[https://nvbugs/5854860][fix] Fix cutedsl argmax on sm120 (#11181)

dongfengy · web-flow · commit 0bd4630cd167 · 2026-02-04T17:15:31.000-05:00
Signed-off-by: Dongfeng Yu &lt;dongfengy@nvidia.com&gt;
diff --git a/tensorrt_llm/_torch/cute_dsl_kernels/argmax.py b/tensorrt_llm/_torch/cute_dsl_kernels/argmax.py
@@ -219,7 +219,7 @@ def ptx_select_argmax_candidate(
 
     @cute.jit
     def warp_argmax_redux(current_max: Float32, current_argmax: Int32):
-        """Redux-based warp argmax - only works on sm_100+ (Blackwell)."""
+        """Redux-based warp argmax - only works on sm_100f (Blackwell)."""
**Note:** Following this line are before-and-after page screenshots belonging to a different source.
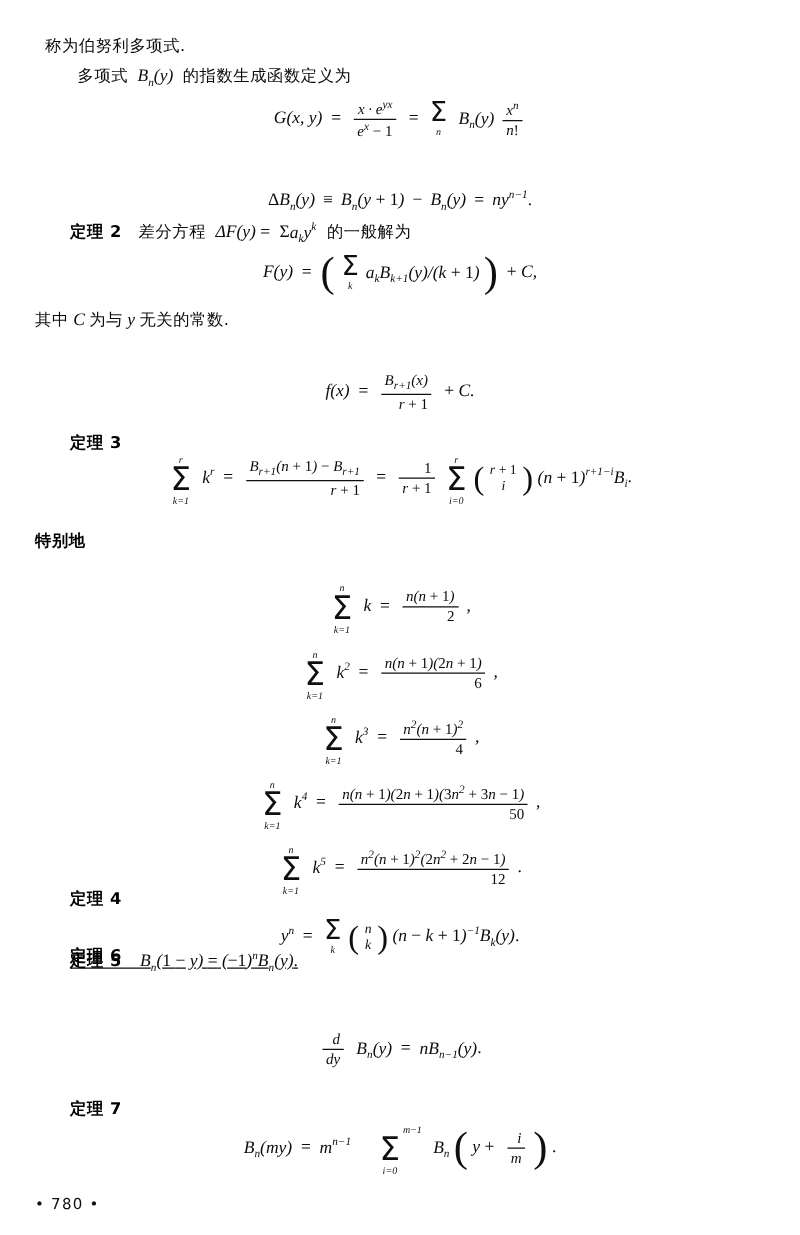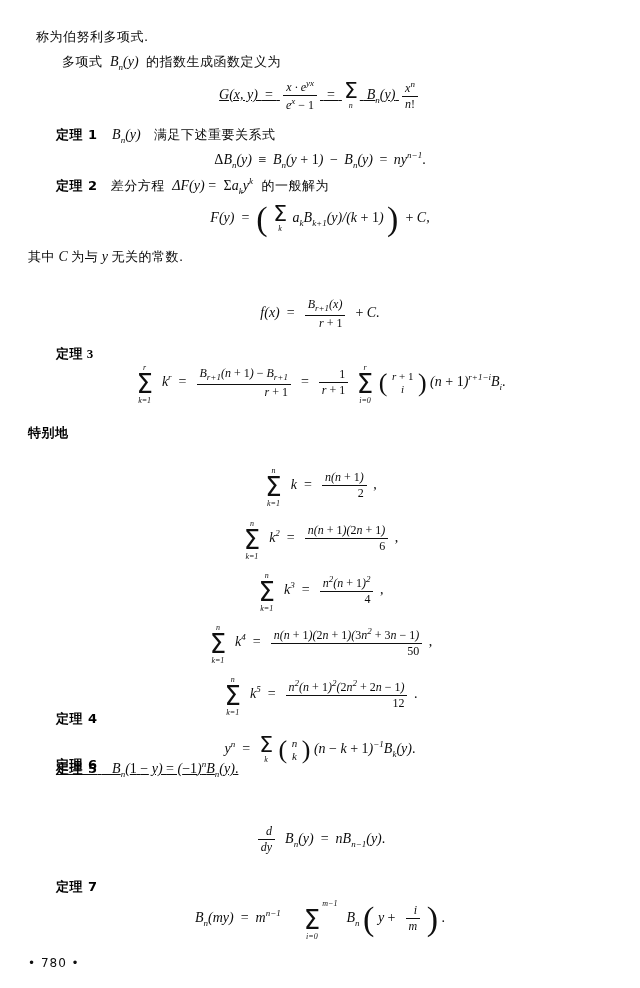--- a/index.html
+++ b/index.html
@@ -154,7 +154,7 @@
     <span class="cjk">的指数生成函数定义为</span>
   </div>
 
-  <div class="eqbox" style="top:78px;text-decoration:underline;">
+  <div class="eqbox" style="top:78px;">
     <span class="math">G(x,&nbsp;y)</span>
     <span class="math nostyle">&nbsp;=&nbsp;</span>
     <span class="frac math small">

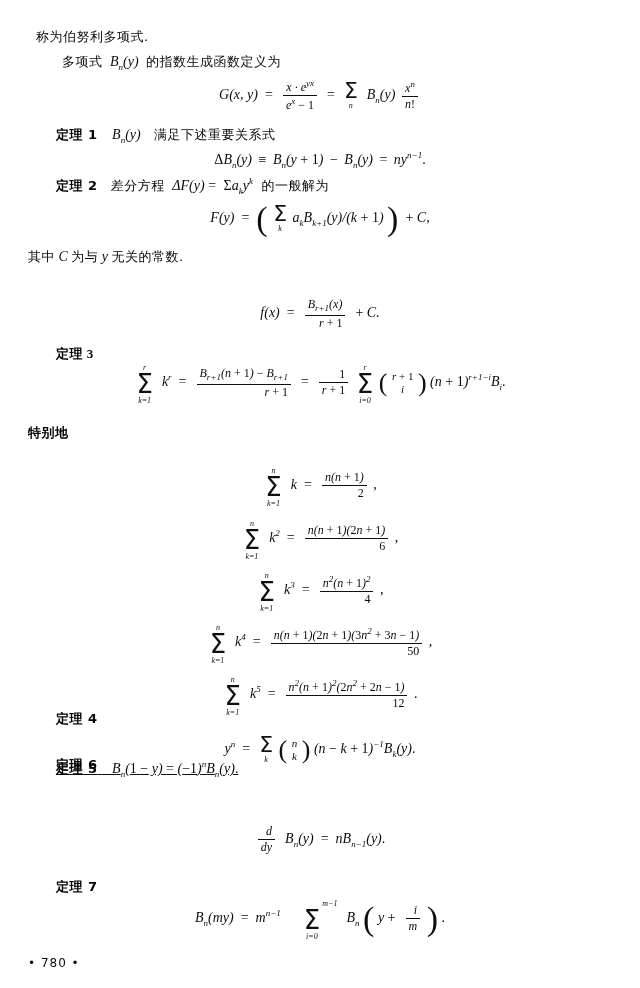--- a/index.html
+++ b/index.html
@@ -170,11 +170,6 @@
     </span>
   </div>
 
-  <div class="line" style="left:56px; top:125px;">
-    <span class="bold-cjk">定理 1</span>
-    <span class="math">&nbsp;&nbsp;&nbsp;B<span class="sub">n</span>(y)</span>
-    <span class="cjk">&nbsp;&nbsp;满足下述重要关系式</span>
-  </div>
 
   <div class="eqbox small" style="top:150px;">
     <span class="math nostyle">Δ</span><span class="math">B<span class="sub">n</span>(y)</span>

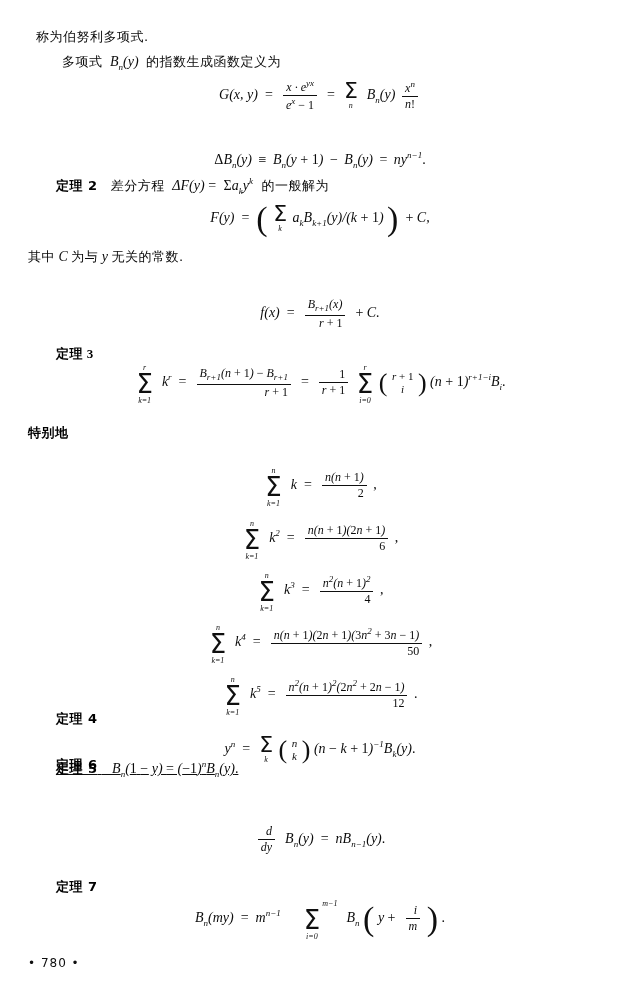--- a/index.html
+++ b/index.html
@@ -214,7 +214,7 @@
     <span class="math nostyle">&nbsp;+&nbsp;</span><span class="math">C.</span>
   </div>
 
-  <div class="line bold-cjk" style="left:56px; top:345px;font-family:Liberation Serif, serif;">定理 3</div>
+  <div class="line bold-cjk" style="left:56px; top:345px;">定理 3</div>
 
   <div class="eqbox" style="top:362px;">
     <span class="sum" style="position:relative; top:2px;">

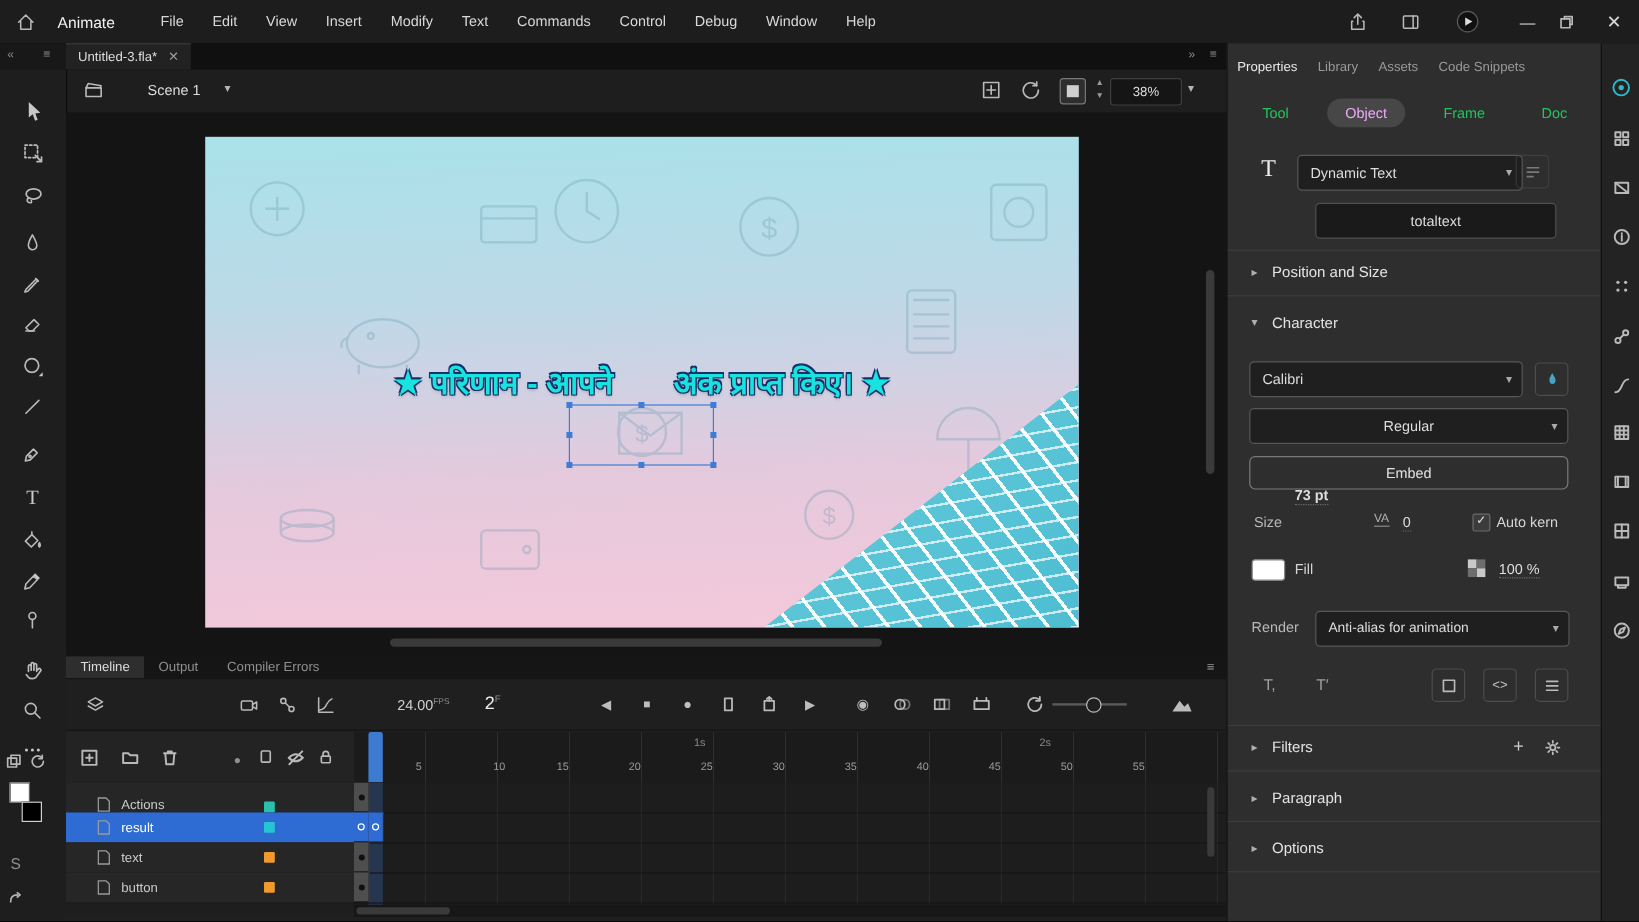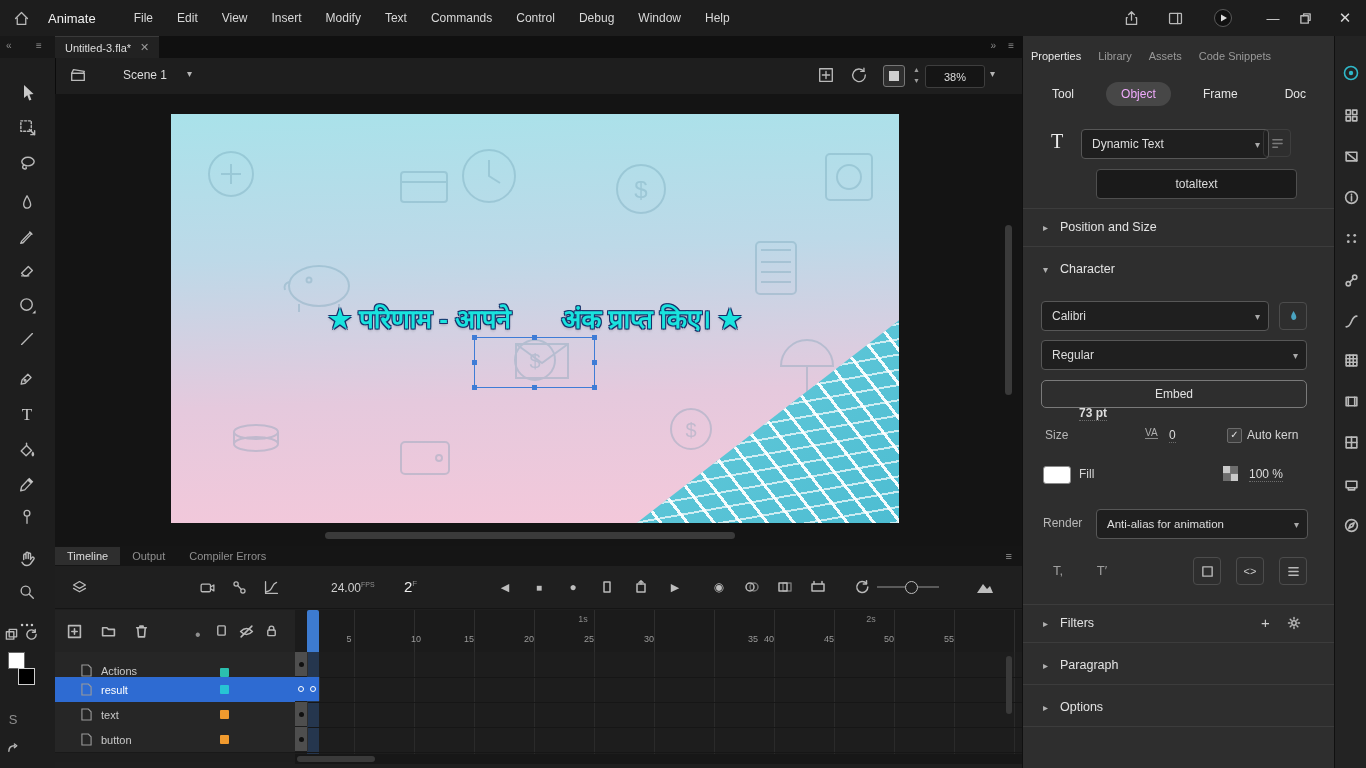--- a/index.html
+++ b/index.html
@@ -80,7 +80,7 @@
   #props{left:1022px;top:36px;width:312px;height:732px;background:#2e2e2e;border-left:1px solid #101010;font-size:12px;}
   .ptab{font-size:11px;color:#9a9a9a;margin-right:17px;}
   .ptab.on{color:#e8e8e8;}
-  .stab{font-size:12px;color:#e5e5e5;padding:5px 15px;border-radius:14px;}
+  .stab{font-size:12px;color:#22c55e;padding:5px 15px;border-radius:14px;}
   .stab.on{background:#474747;color:#f0abfc;}
   .dd{position:absolute;height:28px;background:#1f1f1f;border:1px solid #575757;border-radius:4px;
       color:#ddd;display:flex;align-items:center;padding:0 10px;font-size:12px;}

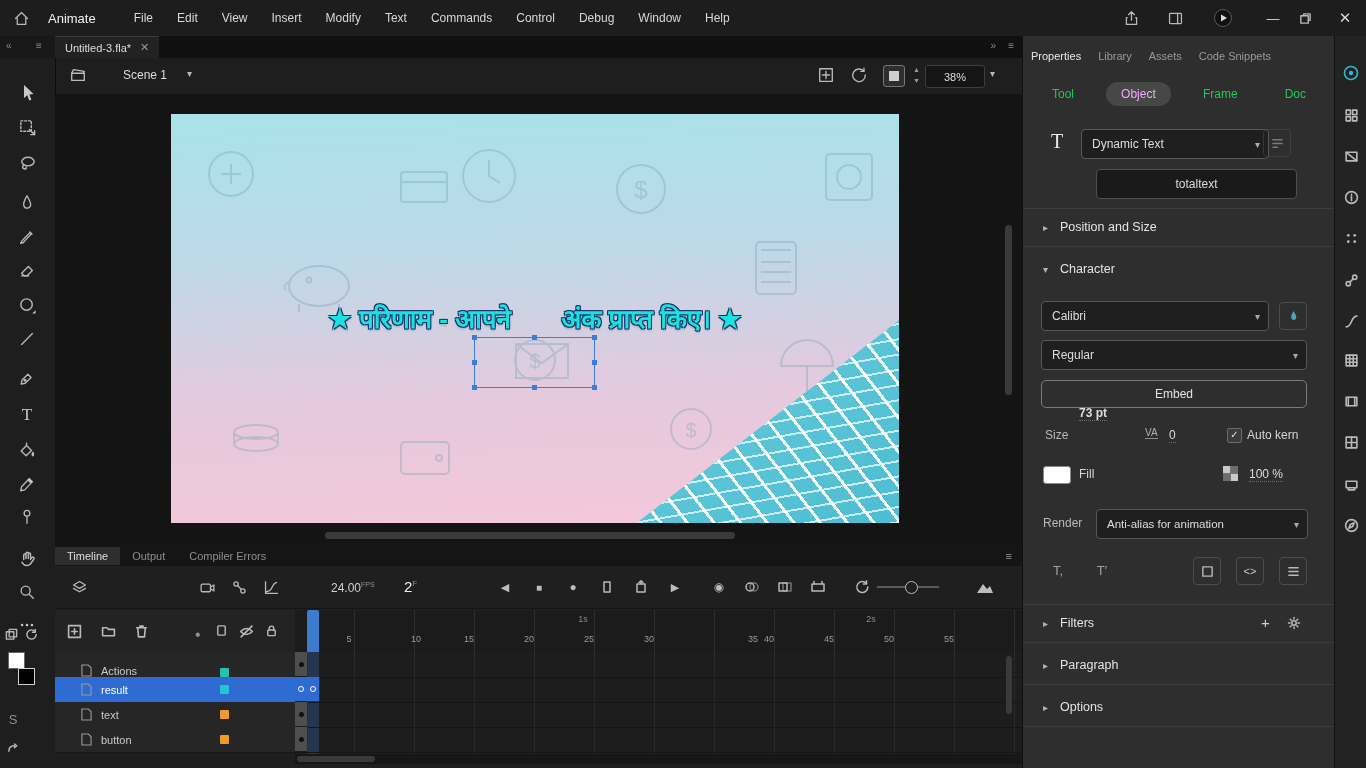--- a/index.html
+++ b/index.html
@@ -624,7 +624,7 @@
         </svg>
       </span>
 
-    <div class="dd" style="left:18px;top:304px;width:244px;">
+    <div class="dd" style="left:18px;top:304px;width:244px;justify-content:center;">
       <span>Regular</span>
         <span class="chev">▾</span>
     </div>

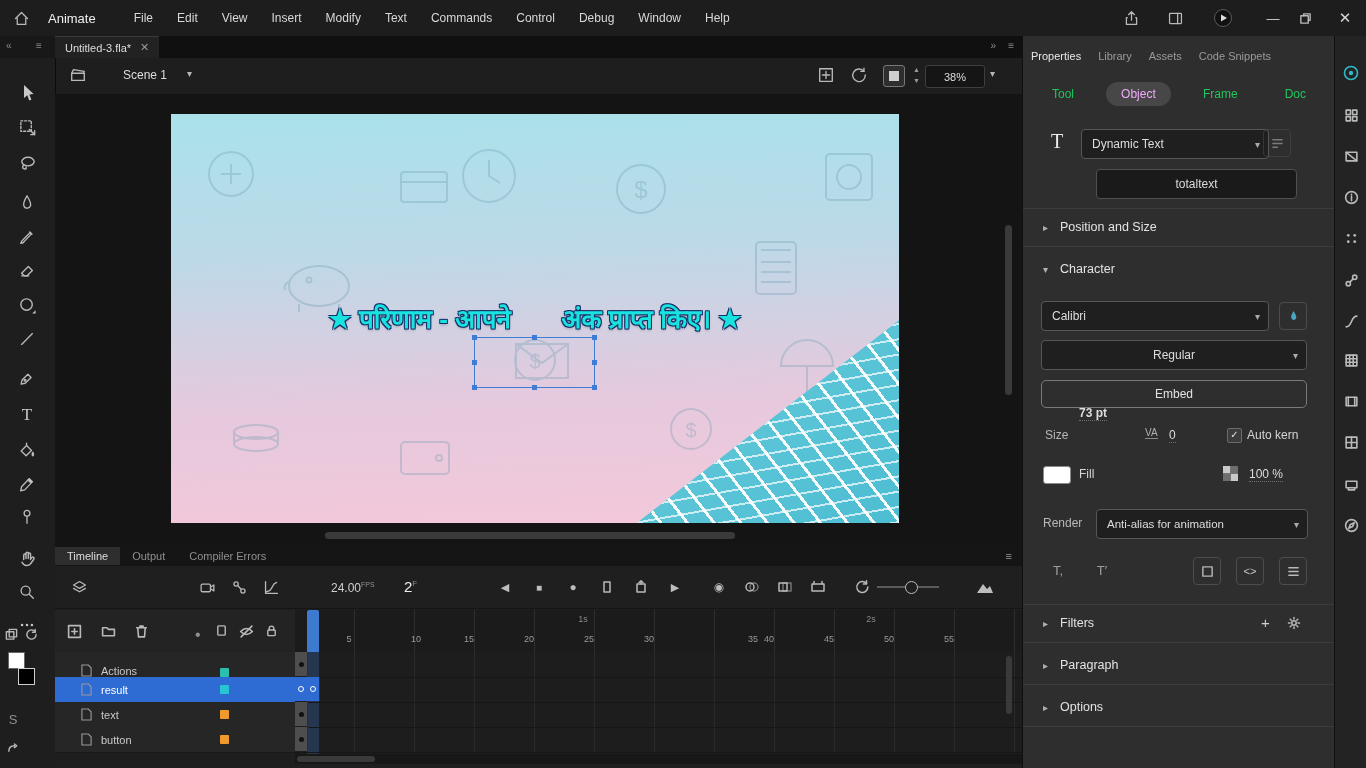--- a/index.html
+++ b/index.html
@@ -500,7 +500,7 @@
           <span class="rnum" style="left: 222px;">20</span>
           <span class="rnum" style="left: 282px;">25</span>
           <span class="rnum" style="left: 342px;">30</span>
-          <span class="rnum" style="left: 402px; margin-left: 44px;">35</span>
+          <span class="rnum" style="left: 402px;">35</span>
           <span class="rnum" style="left: 462px;">40</span>
           <span class="rnum" style="left: 522px;">45</span>
           <span class="rnum" style="left: 582px;">50</span>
         warp_max = ptx_redux_sync_max_f32(current_max)
         candidate_idx = ptx_select_argmax_candidate(current_max, warp_max, current_argmax)
         winning_idx = ptx_redux_sync_min_u32(candidate_idx)
@@ -324,7 +324,7 @@ def _initialize_cluster(self, tidx: cutlass.Int32, mbar_ptr: cute.Pointer, num_w
     class ArgmaxKernel(ReductionBase):
         def __init__(self, dtype: Type[cutlass.Numeric], N: int, use_redux: bool = False):
             super().__init__(dtype, N, stage=1, reduction_dtype=cutlass.Float32)
-            # use_redux=True for Blackwell (sm_100+), False for Hopper (sm_90)
+            # use_redux=True for Blackwell (sm_100f), False for Hopper (sm_90)
             self.use_redux = use_redux
 
         def _calculate_threads_per_row(self):
@@ -582,6 +582,11 @@ def _should_use_torch_fallback(N: int, dtype: torch.dtype) -> bool:
             return True
         if N % _VOCAB_SIZE_ALIGNMENT != 0:
             return True
+        # Fall back on sm_120 - CUTLASS DSL JIT not well-supported for this setup
+        from ..._utils import get_sm_version
+
+        if get_sm_version() >= 120:
+            return True
         return False
 
     def argmax(x: torch.Tensor) -> torch.Tensor:
@@ -618,11 +623,12 @@ def convert_from_dlpack(tensor):
         out_tensor = convert_from_dlpack(out)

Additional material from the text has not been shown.